Стихли выстрелы. Бойцы возвращались в вагон, кто молча и угрюмо, кто громко переговариваясь. Леньки не было. Дядьку с желтыми бровями положили на лавку, сложили ему на груди руки, прикрыли полотенцем лицо. Кто-то завесил разбитое окно шинелью. Кто-то набрал воды в жестяное ведро, и Дорофея замыла кровь на полу. Леньки все не было.
Но вот, швыряя двери и тяжело топая, вошли несколько человек, они вели Леньку, верней сказать — несли, он повисал и падал у них в руках. Они внесли его туда, где руками Дорофеи была приготовлена на столике ее первая любовная вечеря, и положили; там, где они прошли, на только что вымытом полу остались большие алые лепешки. Дорофея прижалась к стенке, не веря беде, не смея подойти… Но люди оглянулись на нее требовательно и сурово, как бы говоря: «Что же ты?
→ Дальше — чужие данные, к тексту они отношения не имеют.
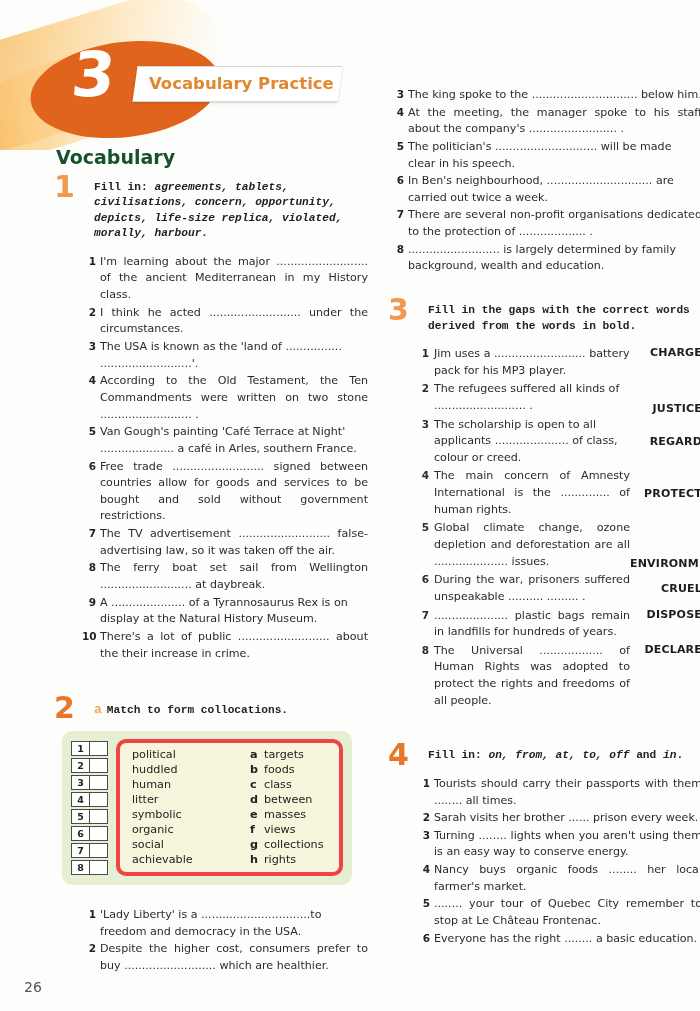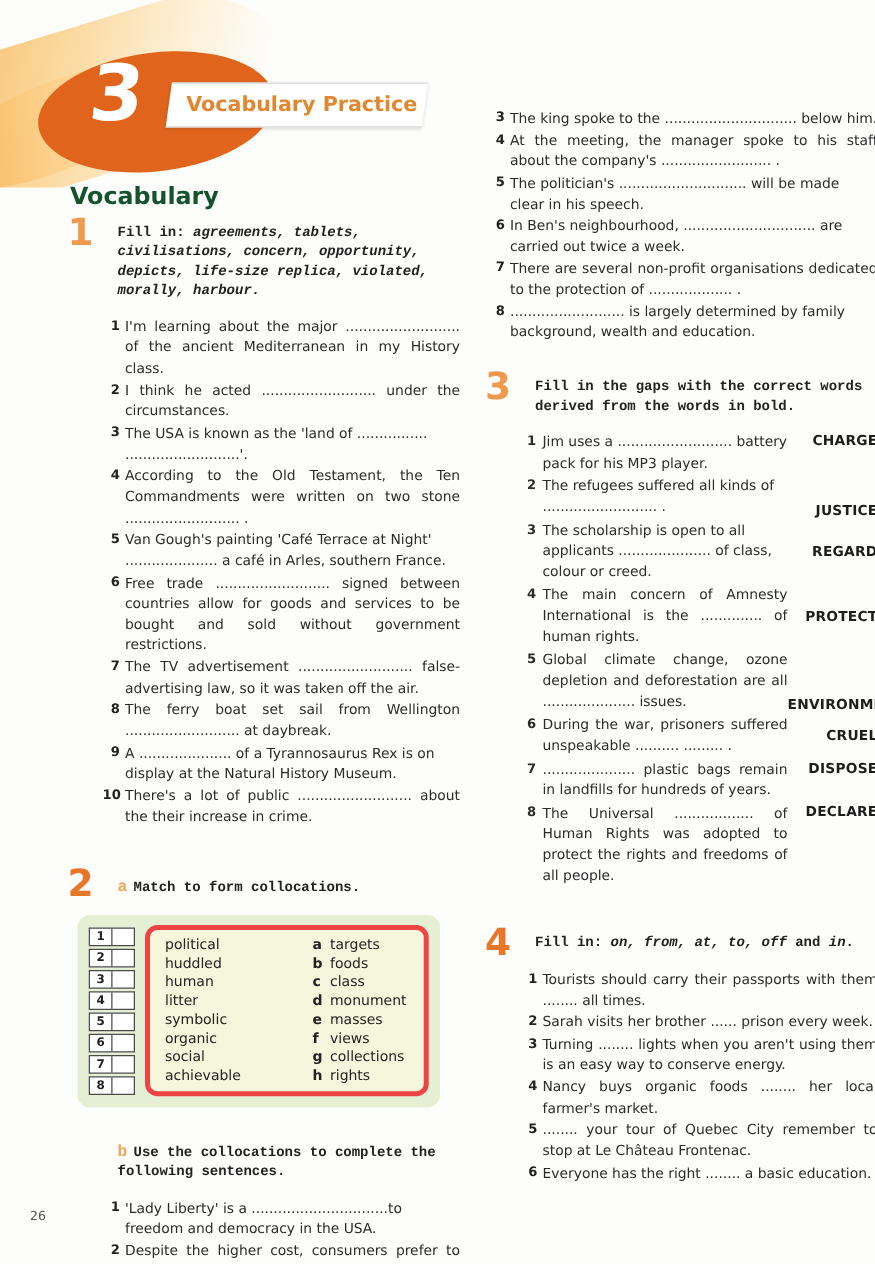"monument" span { text: monument -> between }
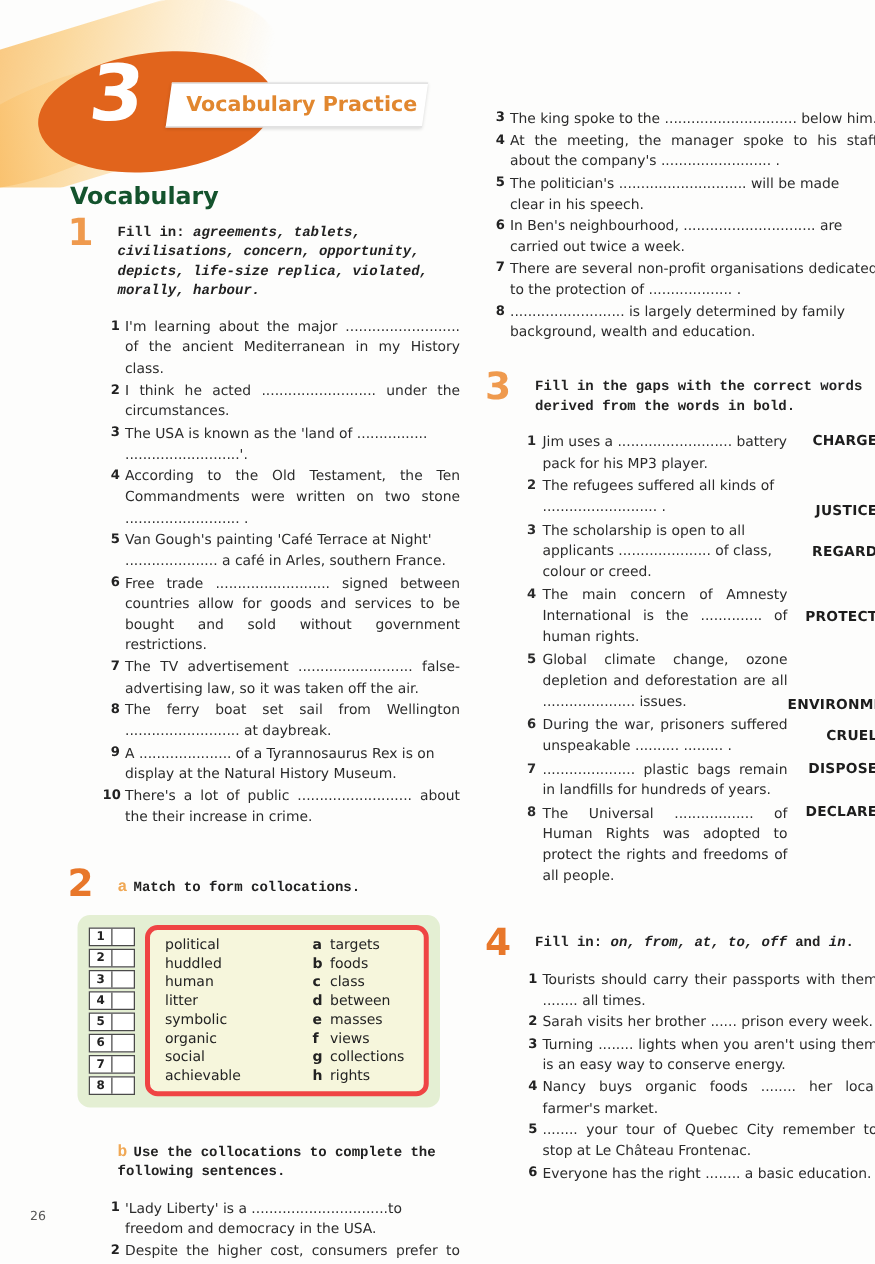"b Use the collocations to" p.ex-rubric { html: <p> <span>b</span><span>Use the collocations to complete the following sentences.</span> </p> -> none }
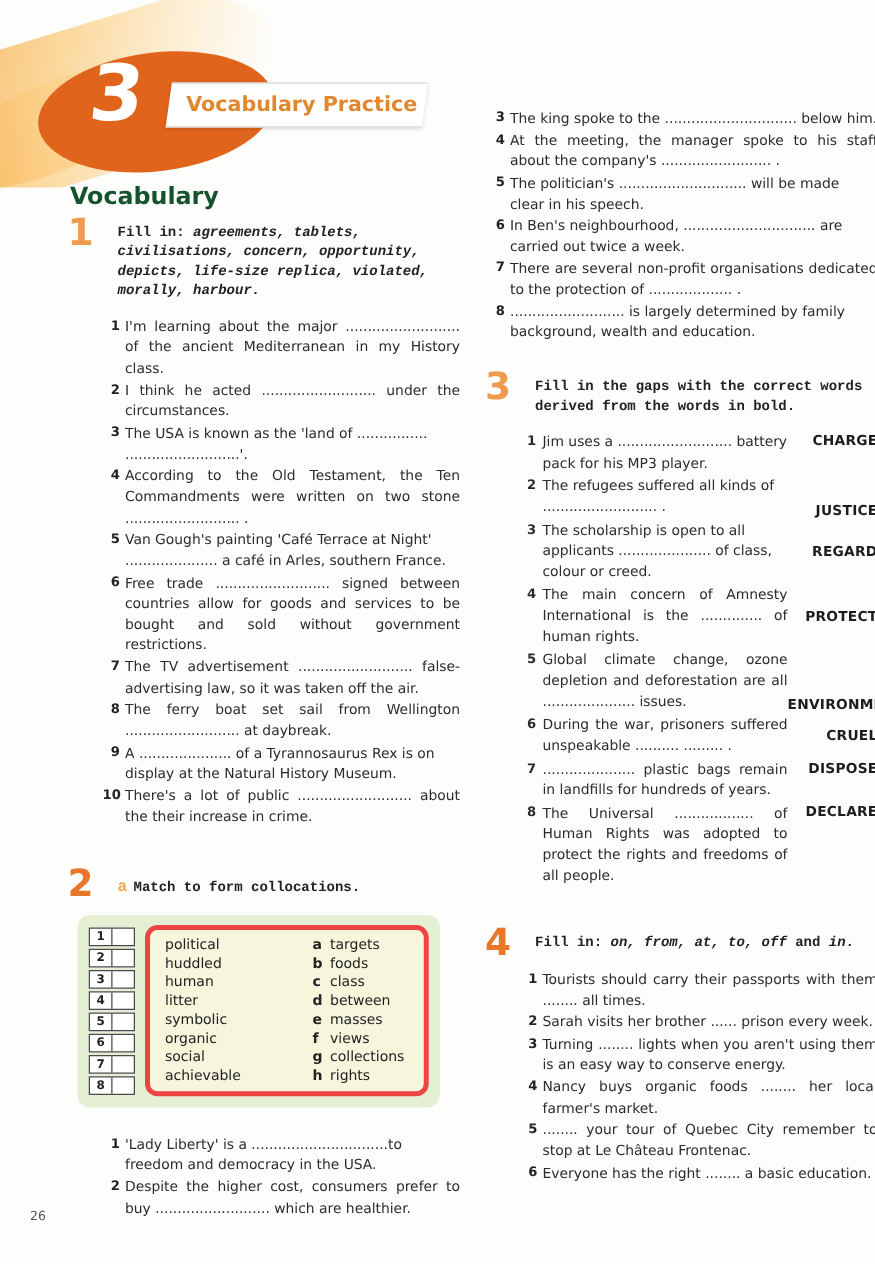"26" .page-num { bottom: 32px -> 16px; font-size: 10px -> 14px }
Когда нужна для дела, тут-то тебя и нет?» И поняв, чего от нее ждут, она подошла и стала рядом, ближе всех.
Она помогла Марье Федоровне, фельдшерице, разрезать и снять с него промасленную, прокопченную гимнастерку и нижнюю рубаху и держала коробку с инструментами, пока Марья Федоровна перевязывала раненое плечо. Потом устроила для Лени постель: вниз постелила свою шаль, а укрыла кожухом, потому что Марья Федоровна сказала, что его будет лихорадить.